14In this case I do not need to utilize the enhanced fact-finding powers contained in Rule 20. The issues raised involve facts which are largely admitted by the plaintiff or are not disputed. The issues are largely matters of law that are also readily amenable to the summary judgment process.
15In some cases discoverability is an issue that may need to be addressed at a trial; however, as noted by Myers J. in RNC Corp. v. Johnstone, 2020 ONSC 7751, at para. 3:
A limitation period can present a neat issue with its own set of facts. In many cases, a motion for summary judgment on a limitation period can require the court to review just a few facts that are discrete or separate from the facts that form the merits of the claim and require no findings on the credibility of any witness’s testimony. Resolving a case on that basis can be a very efficient, affordable process that avoids the need for lengthy, complex, expensive discovery and trial on the merits.
16In my view, this is such a case.
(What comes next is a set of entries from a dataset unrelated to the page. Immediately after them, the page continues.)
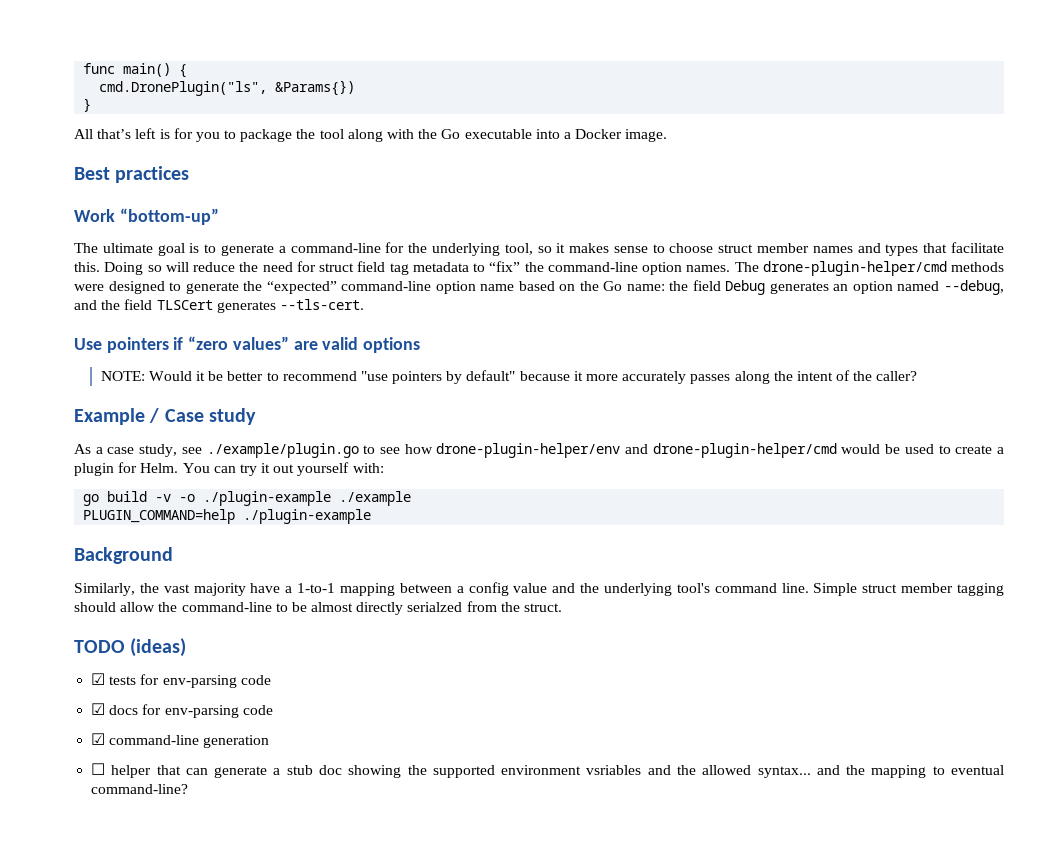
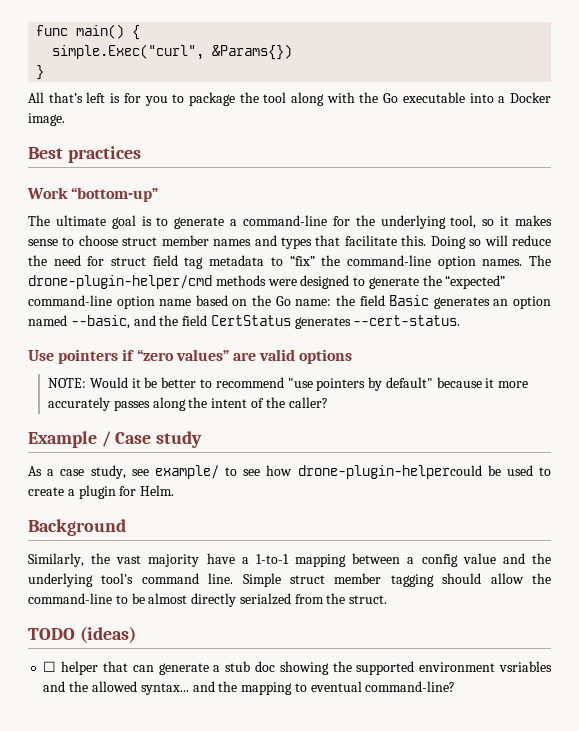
[99,81,268,96] cmd.DronePlugin("ls", -> [52,44,205,60] simple.Exec("curl",
[725,280,766,295] Debug -> [389,295,430,306] Basic
[943,280,1004,295] --debug, -> [70,315,130,329] --basic,
[156,299,364,313] TLSCert generates --tls-cert. -> [210,315,461,329] CertStatus generates --cert-status.
[206,443,359,458] ./example/plugin.go -> [154,465,219,479] example/
[436,443,881,458] drone-plugin-helper/env and drone-plugin-helper/cmd would -> [297,465,482,479] drone-plugin-helpercould
[182,462,384,476] [83,491,412,506] [83,509,372,524] You can try it out yourself with: // go build -v -o ./plugin-example ./example // PLUGIN_COMMAND=help ./plugin-example -> (175, 490) none
[91,673,271,688] [91,703,273,718] [91,733,270,748] // ☑ tests for env-parsing code // ☑ docs for env-parsing code // ☑ command-line generation -> (136, 634) none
The facts relating to discoverability are not in dispute,
17The issues raised by the defendant are discrete, straightforward and do not require a fuller appreciation of the facts that might occur at a trial.
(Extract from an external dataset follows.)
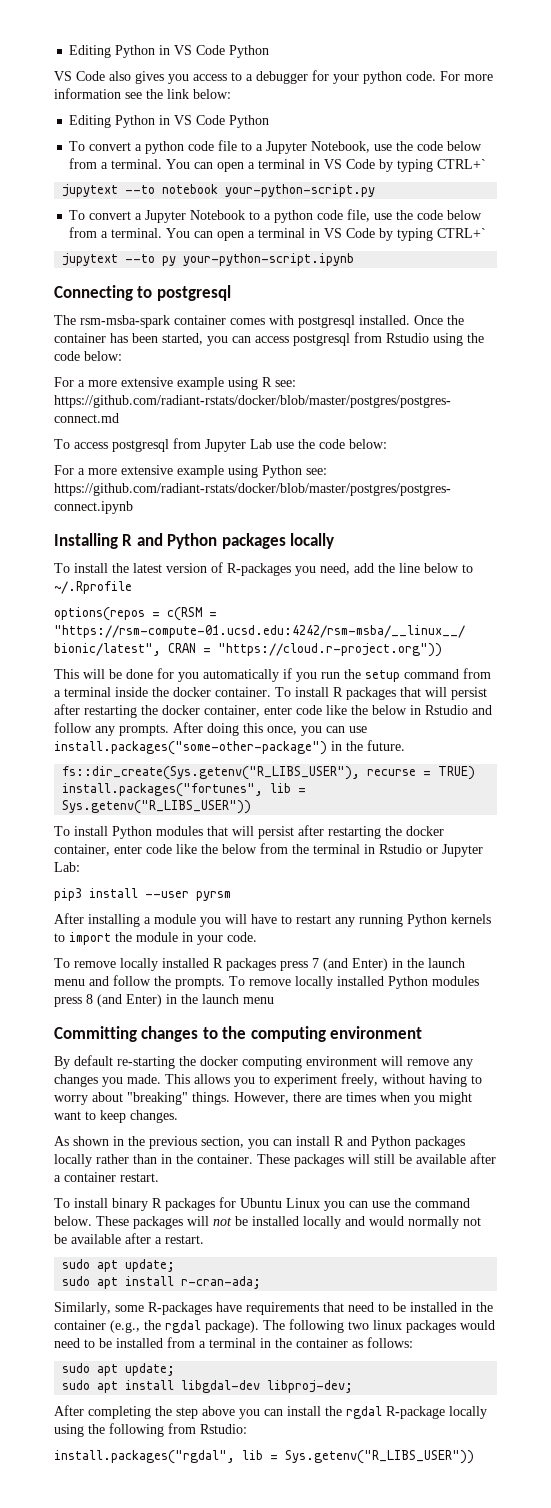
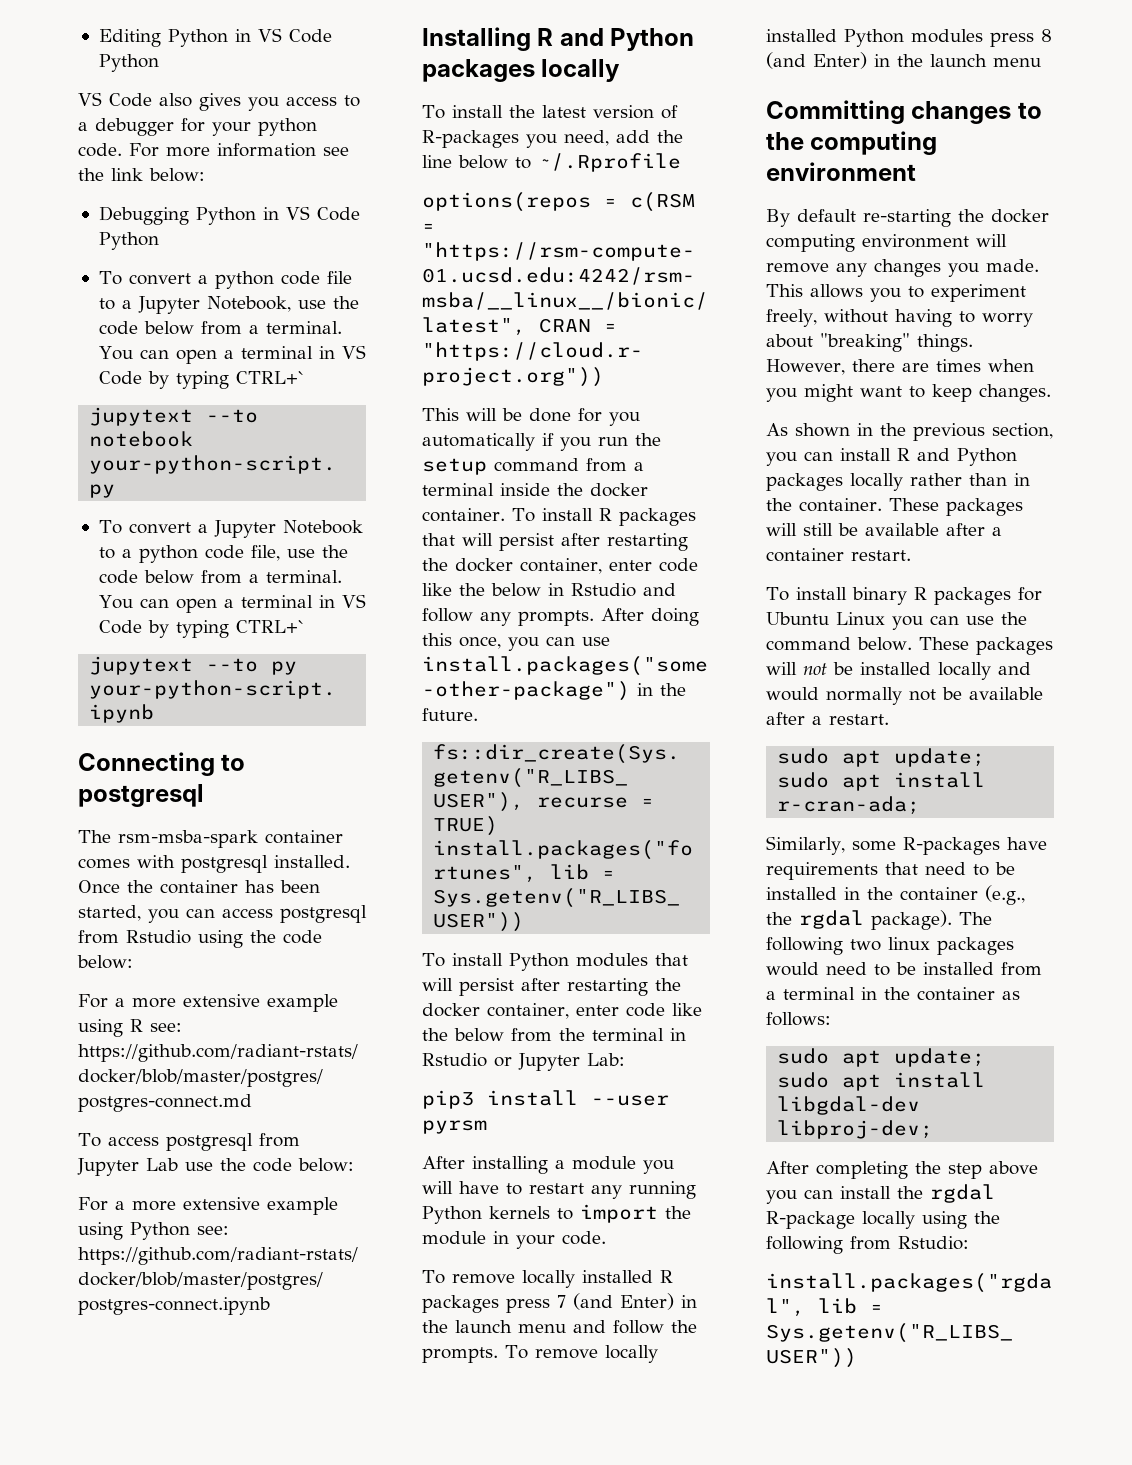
[69,115,112,128] Editing -> [98,206,189,225] Debugging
Best foot forward and the adjournment request
18On a motion for summary judgment the parties are required to put their best foot forward on the issues. As the Court of Appeal stated in Toronto-Dominion Bank v. Hylton, 2012 ONCA 614, at para. 5:
A party moving for summary judgment has the evidentiary burden of showing there is no genuine issue for trial. Once this burden is discharged the responding party must prove that its defence has a real chance of success. Each party must put its best foot forward to establish whether or not there is an issue for trial. The court is entitled to assume that the record contains all the evidence the parties would present at trial. [Emphasis added.]
19The best foot forward requirement also means the full foot forward. As Corbett J. stated in Sweda Farms Ltd. v. Egg Farmers of Ontario, 2014 ONSC 1200, at para. 33: “The court will assume that the parties have placed before it, in some form, all of the evidence that will be available for trial.” Or, as Karakatsanis J. stated when she was a judge of this court: “The court is entitled to assume that the record contains all the evidence which the parties will present if there is a trial”: New Solutions Extrusion Corporation v. Gauthier, 2010 ONSC 1037, at para. 12.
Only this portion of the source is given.